Qualitative Systematic Review of the Experiences of Children with Terminal Cancer and their Families in Palliative Care
*Corresponding Author: Martin Paul, Department of Public Health and Sport Sciences, Uppsala University, Uppsala, Sweden, Email: martin_p@gmail.comReceived Date: Sep 18, 2024 / Published Date: Feb 08, 2026
Citation: Paul M (2026) Qualitative Systematic Review of the Experiences of Children with Terminal Cancer and their Families in Palliative Care. Neonat Pediatr Med 12: 620.DOI: 10.4172/2572-4983.1000620
Copyright: © 2026 Paul M. This is an open-access article distributed under the terms of the Creative Commons Attribution License, which permits unrestricted use, distribution and reproduction in any medium, provided the original author and source are credited.
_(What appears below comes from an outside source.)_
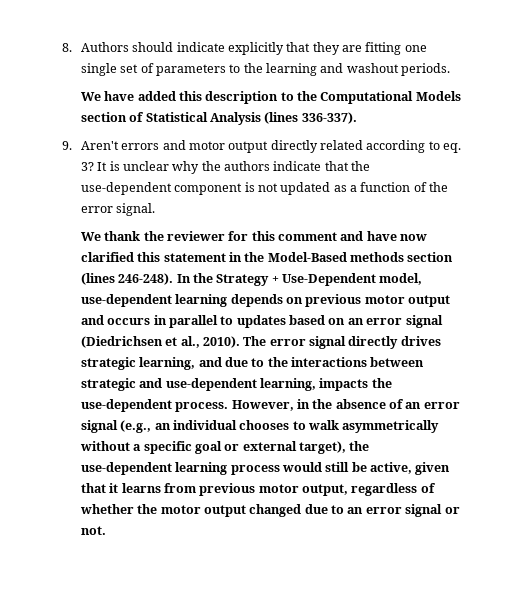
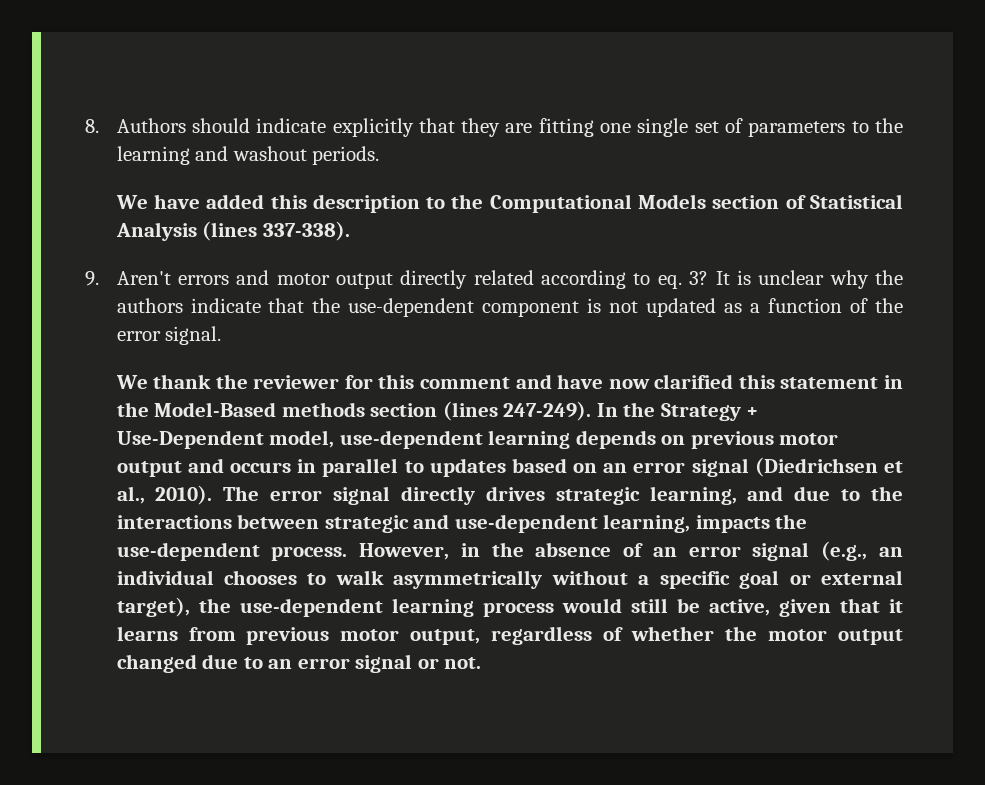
- We have added this description to the Computational Models section of Statistical Analysis (lines 336-337).
+ We have added this description to the Computational Models section of Statistical Analysis (lines 337-338).
- We thank the reviewer for this comment and have now clarified this statement in the Model-Based methods section (lines 246-248).
+ We thank the reviewer for this comment and have now clarified this statement in the Model-Based methods section (lines 247-249).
| Peer-reviewed Full Article 
Abstract
Background: Terminal cancer in children presents significant emotional and practical challenges for both patients and their families. Palliative care aims to alleviate suffering and enhance quality of life, but a nuanced understanding of the experiences of these children and their families is essential for improving care.
Objective: This qualitative systematic review aims to explore and synthesize the experiences of children with terminal cancer and their families in palliative care settings, highlighting key themes and challenges to inform better care practices.
Methods: A systematic search was conducted across databases including PubMed, PsycINFO, CINAHL, and Scopus for qualitative studies addressing pediatric terminal cancer and palliative care. Studies were analyzed to identify recurring themes and patterns in the experiences reported by patients and their families.
Results: The review identified several prominent themes: Emotional and psychological impact: Children often experience fear, sadness, and confusion, while families endure anticipatory grief and ongoing emotional strain. Communication and relationships: Effective, compassionate communication between healthcare providers, patients, and families is crucial but frequently problematic, affecting the overall care experience. Quality of life and symptom management: Managing physical and emotional symptoms effectively is central to improving the quality of life for children, with significant implications for family satisfaction. Support systems and resources: Access to psychological and practical support for families is vital but often inadequate, impacting their ability to cope with the demands of caregiving.
Conclusion: The findings highlight the need for enhanced communication strategies, improved symptom management, and expanded support services. Recommendations include training for healthcare providers, development of comprehensive support systems, and advocacy for policies that ensure robust palliative care services. Addressing these areas can significantly improve the quality of palliative care for pediatric terminal cancer patients and their families.